But his passing at the relatively young age of 66, brought back a flood of memories both personal and sporting.

In my memories of growing up in Johannesburg as a privileged white kid, Clive Rice, with his handle bar moustache, balding head, unflappable demeanour and larrikin nature looms larger than a life, a sporting hero during a time when we were isolated from the world game.

I remember him as both a fearsome all-rounder – able to rescue a middle order collapse with his batting or destroy the opposition with his fast bowling, in particular those deadly in-swinging yorkers. He was also a formidable leader of province (Transvaal), county (Nottinghamshire) and country (South Africa during the rebel cricket tours) and could – I believe – have guided South Africa to that elusive World Cup had we been allowed to compete.

Sadly, despite his sporting talents, Clive Rice was denied the opportunity to prove himself on the world stage because nearly all of his long career – he retired in his early forties – coincided with South Africa’s banishment from world cricket. Indeed he was picked for the South African tour to Australia in the early 1970s that was later cancelled, heralding our sporting isolation for two decades.

He played just three one day internationals and no official test matches, captaining South Africa on their historic return to world cricket in India in 1991.

His first class playing record speaks for itself. Twenty-six thousand odd runs at an average of 40 and nearly 1000 wickets at average of just 22.

Not many modern-day cricketers can boast a record like that. Rice, had he played a full international career, would have been comparable to the best in the game: Imran Khan, Ian Botham, Richard Hadlee and Jacques Kallis.

Captaining South Africa against India in 1991

Captaining South Africa against India in 1991

As I read the numerous articles of tribute to Clive Rice – and deservedly there were many like this great piece by South African journalist Luke Alfred for espncricinfo.com – I found my mind drifting back more than twenty years.

I am 13 or so years old. A nervous, awkward kid in owl-shaped glasses and a dorky t-shirt.

It’s Saturday. A gorgeous Johannesburg summer morning. A light breeze is blowing and there’s clear blue skies, about 22 degrees.
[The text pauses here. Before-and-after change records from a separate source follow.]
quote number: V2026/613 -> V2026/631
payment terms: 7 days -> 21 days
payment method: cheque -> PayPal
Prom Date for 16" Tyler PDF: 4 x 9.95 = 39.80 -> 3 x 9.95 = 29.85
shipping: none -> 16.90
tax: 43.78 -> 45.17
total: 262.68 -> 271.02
I am sitting with my dad in the old wooden bleachers at the Wanderers stadium – long before they were replaced them with bucket seats.

We eating our homemade sandwiches and taking turns with the binoculars.  I’m thumbing my way through the match day program studying the player profiles while my dad reads the Citizen newspaper and sips from a can of TAB.

Clive Rice is there of course, commanding his troops on the field as fearsome West Indies quick Sylvester Clarke or Spook Hanley or Neal Radford steam into bowl for Transvaal, the unbeatable ‘Mean Machine’.

Or perhaps he’s in the dressing room as Jimmy Cook, Graeme Pollock or Alvin Kallicharran bat us into a commanding position.

At the lunch time break we walk onto the field to inspect the pitch (these were the days when you could still do that) as informal games of cricket are played against the advertising boards. Then we stroll around the ground – my dad and I, perhaps both wearing denim shorts – as the smell of boerewors and steak waft into the highveld air from smokey braais.

A thrill for me: spotting some of the players as they stroll past us on their way to lunch in their cricket whites, gentleman warriors from a tribe of sporting gladiators.

Other sporting memories crowd in:  Afternoons watching Currie Cup rugby on the sofa eating biltong and naartjies (Mandarins). Getting into arguments with my younger brother as Spurs lose again to Man United.  Trying to study for exams while Wimbledon tennis is on TV. Watching the rebel cricket tours. Watching Australia thrash England in the Ashes again.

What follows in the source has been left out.